While the studies above suggest that thalamus and insula should be likely starting points for investigating the link between subjective sleepiness and GM volume under conditions of normal sleep, they have been focused on activation in the structures, not volume. The only studies of sleepiness and actual GM volume found a negative association for a cluster in the orbitofrontal cortex14 and the hippocampus.15

A number of studies have investigated BOLD activation during performance tasks after, or during, sleep deprivation. In these studies, structures like the dorsolateral prefrontal cortex (DLPFC) and the intraparietal sulcus usually show reduced task-related activation after sleep loss.16–20 However, the regions being affected by severe sleep loss may not necessarily be the same ones that are involved in sleepiness in well-rested individuals, and we have, therefore, not included such structures among our regions of interest.

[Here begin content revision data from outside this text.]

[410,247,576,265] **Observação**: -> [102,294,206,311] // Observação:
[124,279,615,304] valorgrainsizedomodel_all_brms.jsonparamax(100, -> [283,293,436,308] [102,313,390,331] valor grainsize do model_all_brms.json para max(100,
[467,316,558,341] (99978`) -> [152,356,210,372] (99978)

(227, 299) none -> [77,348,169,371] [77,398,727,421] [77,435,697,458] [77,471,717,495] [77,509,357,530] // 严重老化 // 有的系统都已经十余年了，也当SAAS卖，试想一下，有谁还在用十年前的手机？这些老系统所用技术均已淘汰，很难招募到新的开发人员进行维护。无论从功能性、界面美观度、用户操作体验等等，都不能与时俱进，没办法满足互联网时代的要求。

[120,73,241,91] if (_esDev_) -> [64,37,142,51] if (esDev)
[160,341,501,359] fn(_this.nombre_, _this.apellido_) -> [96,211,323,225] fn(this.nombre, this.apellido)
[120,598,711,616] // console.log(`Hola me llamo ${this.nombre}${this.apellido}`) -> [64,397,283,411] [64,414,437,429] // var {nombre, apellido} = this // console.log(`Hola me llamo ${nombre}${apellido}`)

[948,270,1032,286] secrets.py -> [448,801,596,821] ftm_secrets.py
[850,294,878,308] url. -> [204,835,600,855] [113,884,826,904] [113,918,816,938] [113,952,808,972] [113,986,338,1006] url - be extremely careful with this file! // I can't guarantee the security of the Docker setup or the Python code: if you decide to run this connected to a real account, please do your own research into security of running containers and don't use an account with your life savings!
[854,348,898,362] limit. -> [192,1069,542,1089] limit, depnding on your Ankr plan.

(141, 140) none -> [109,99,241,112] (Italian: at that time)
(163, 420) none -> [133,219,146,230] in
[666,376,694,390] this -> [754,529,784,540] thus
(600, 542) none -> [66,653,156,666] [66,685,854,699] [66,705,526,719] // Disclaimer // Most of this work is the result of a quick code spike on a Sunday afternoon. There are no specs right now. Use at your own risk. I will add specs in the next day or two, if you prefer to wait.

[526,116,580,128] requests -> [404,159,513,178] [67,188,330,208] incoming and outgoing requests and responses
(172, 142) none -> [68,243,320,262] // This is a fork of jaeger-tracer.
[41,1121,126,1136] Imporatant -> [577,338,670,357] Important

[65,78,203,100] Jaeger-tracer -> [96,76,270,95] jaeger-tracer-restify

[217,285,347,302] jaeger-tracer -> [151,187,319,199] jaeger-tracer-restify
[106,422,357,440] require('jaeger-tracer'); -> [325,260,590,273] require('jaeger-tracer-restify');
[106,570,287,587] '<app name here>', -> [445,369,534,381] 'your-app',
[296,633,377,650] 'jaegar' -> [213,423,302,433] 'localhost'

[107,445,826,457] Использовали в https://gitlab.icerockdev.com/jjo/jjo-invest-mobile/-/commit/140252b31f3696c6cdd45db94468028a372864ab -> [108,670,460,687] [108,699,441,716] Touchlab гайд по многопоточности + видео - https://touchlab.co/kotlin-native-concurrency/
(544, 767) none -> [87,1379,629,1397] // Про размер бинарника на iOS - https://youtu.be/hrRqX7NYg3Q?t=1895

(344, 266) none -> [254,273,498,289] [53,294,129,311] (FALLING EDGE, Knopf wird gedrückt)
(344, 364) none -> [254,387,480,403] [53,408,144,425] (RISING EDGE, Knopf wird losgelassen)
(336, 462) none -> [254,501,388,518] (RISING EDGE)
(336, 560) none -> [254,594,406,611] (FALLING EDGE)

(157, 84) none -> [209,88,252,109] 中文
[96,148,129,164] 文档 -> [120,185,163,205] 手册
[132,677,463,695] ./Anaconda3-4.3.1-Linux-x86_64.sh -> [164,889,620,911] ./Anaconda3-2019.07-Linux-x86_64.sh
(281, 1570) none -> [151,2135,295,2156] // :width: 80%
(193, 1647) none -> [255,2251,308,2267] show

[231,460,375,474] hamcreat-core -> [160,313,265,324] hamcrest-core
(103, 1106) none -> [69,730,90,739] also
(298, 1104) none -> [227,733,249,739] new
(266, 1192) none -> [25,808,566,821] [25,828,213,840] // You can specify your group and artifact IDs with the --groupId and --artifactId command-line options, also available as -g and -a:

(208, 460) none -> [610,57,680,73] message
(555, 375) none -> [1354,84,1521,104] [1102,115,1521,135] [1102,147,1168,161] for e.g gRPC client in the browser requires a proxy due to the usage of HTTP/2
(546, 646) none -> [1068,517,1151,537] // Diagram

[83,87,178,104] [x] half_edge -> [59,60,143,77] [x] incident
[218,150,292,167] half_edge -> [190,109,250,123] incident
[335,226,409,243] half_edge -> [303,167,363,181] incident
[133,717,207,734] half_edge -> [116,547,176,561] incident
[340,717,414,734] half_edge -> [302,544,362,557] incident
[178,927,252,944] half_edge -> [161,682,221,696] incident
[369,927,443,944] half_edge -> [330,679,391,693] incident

A study of sleepiness and brain morphology should also consider aging as a possible moderator since sleepiness decreases with aging,21,22 as does the thickness of the cortex.23 This suggests that a lower gray matter (GM) volume may be associated with less sleepiness across age groups. However, this contrasts with the previously mentioned negative association for a cluster in the orbitofrontal cortex14 and hippocampus.15 The latter studies did not consider age, however. Higher age is also associated with shorter sleep,24 which contrasts with the association of lower sleepiness with higher age. These, somewhat incommensurate, observations indicate the need for considering also age and sleep duration when investigating sleepiness and GMV.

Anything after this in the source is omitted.